PROBLEM TO WORK ON:
An exact transcription is needed, beginning at the line with "font-size: 12px ->" and ending at the last line of the listing, with pictures left out and nothing else added.
Start of TASK INPUTS
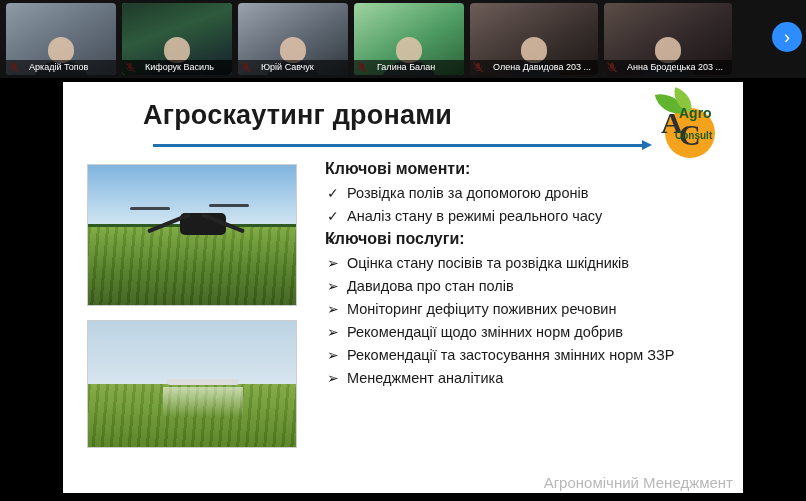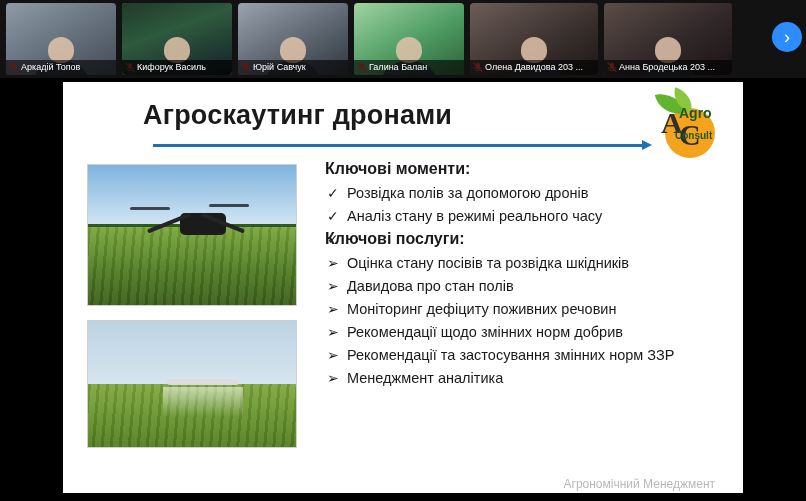"Аркадій Топов" .tile .namebar { padding-left: 15px -> 23px }
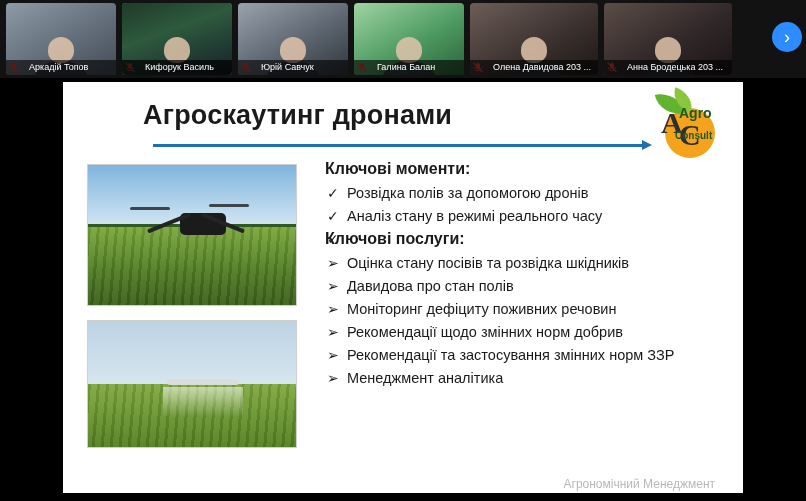"Агрономічний Менеджмент" #footer-note { font-size: 12px -> 15px; right: 28px -> 10px }
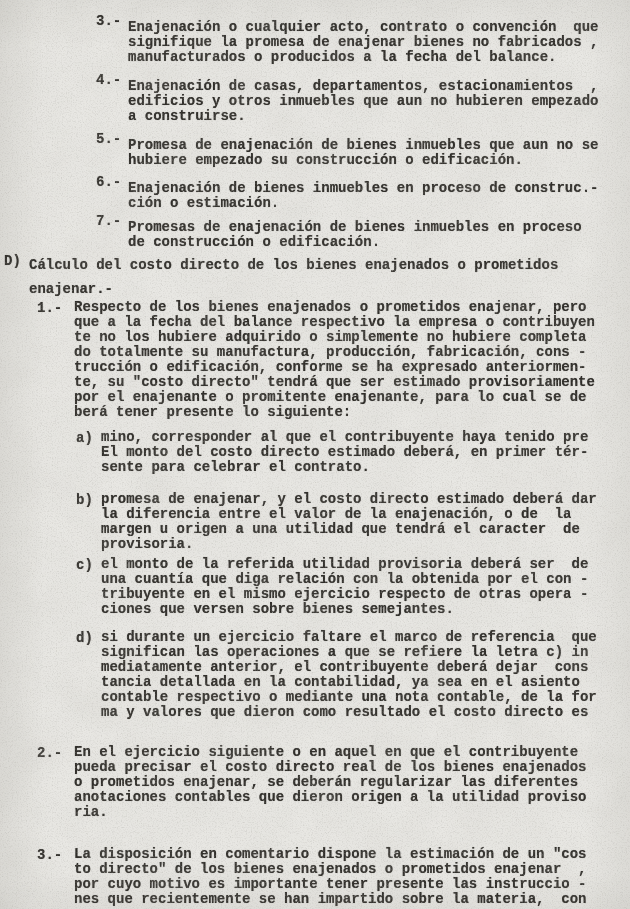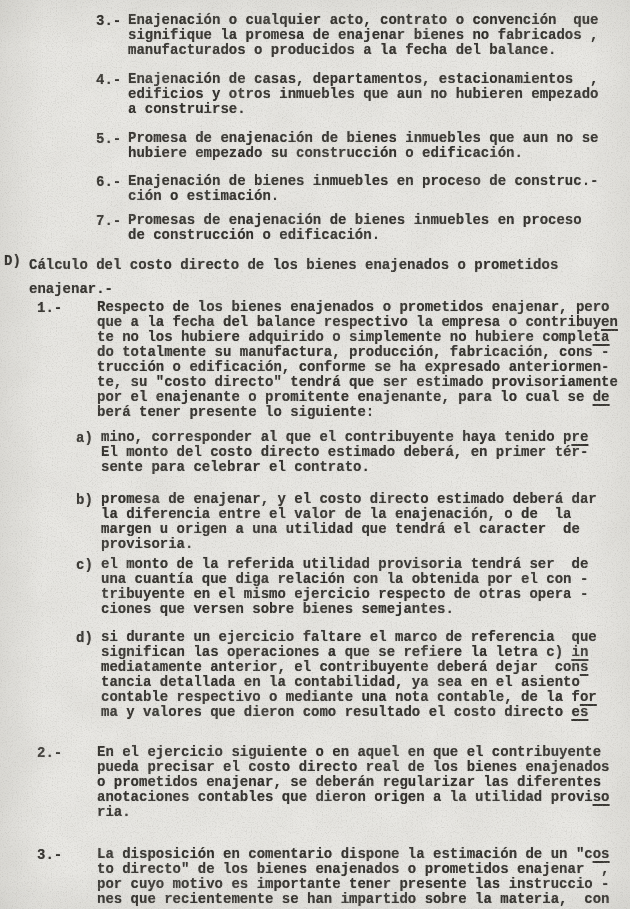"Enajenación o cualquier acto, contrato" .lvl1 .tx { margin-top: none -> 7px }
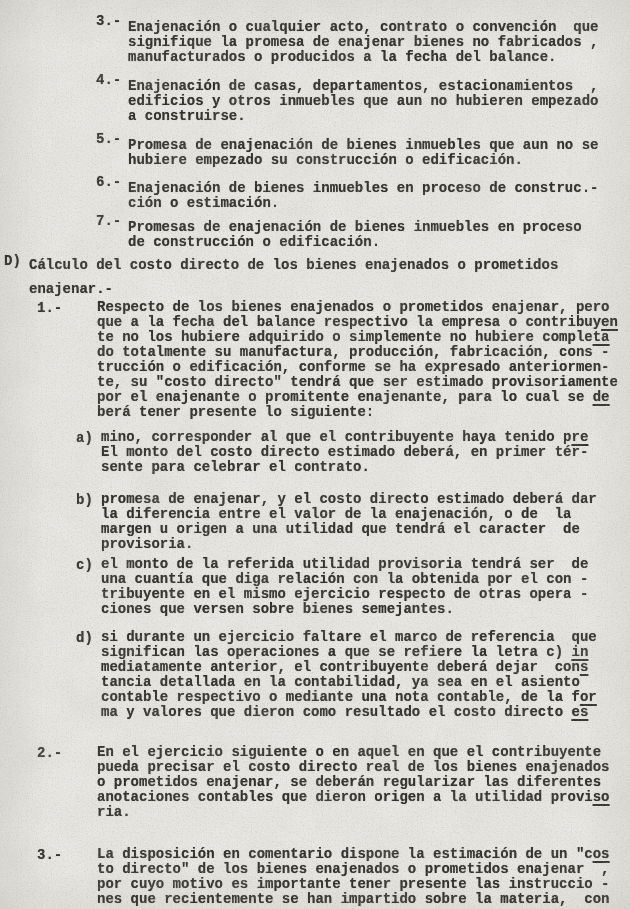"Respecto de los bienes enajenados" .lvl2 .tx { margin-left: 97px -> 74px }
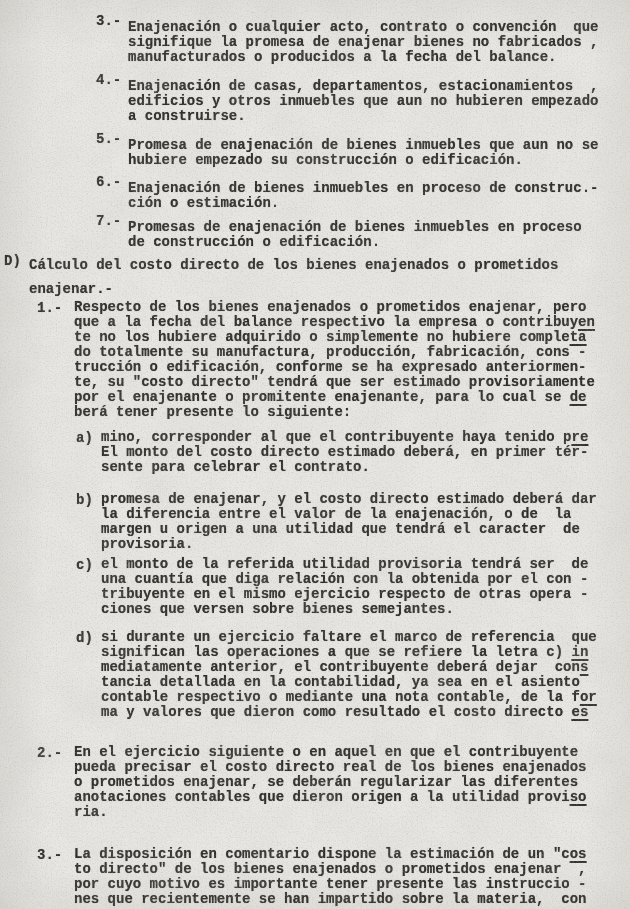"en" .ut { text-decoration: underline -> none }
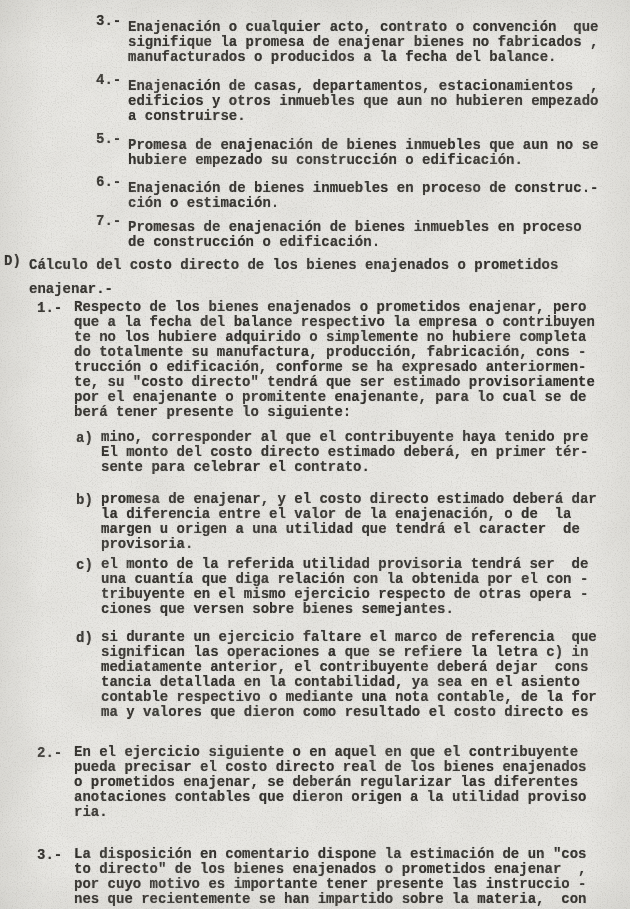"el monto de la referida" div.ln { text: tendrá -> deberá }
End of TASK INPUTS
EXPECTED ANSWER:
"Агрономічний Менеджмент" #footer-note { font-size: 12px -> 15px; right: 28px -> 10px }
"Enajenación o cualquier acto, contrato" .lvl1 .tx { margin-top: none -> 7px }
"Respecto de los bienes enajenados" .lvl2 .tx { margin-left: 97px -> 74px }
"en" .ut { text-decoration: underline -> none }
"el monto de la referida" div.ln { text: tendrá -> deberá }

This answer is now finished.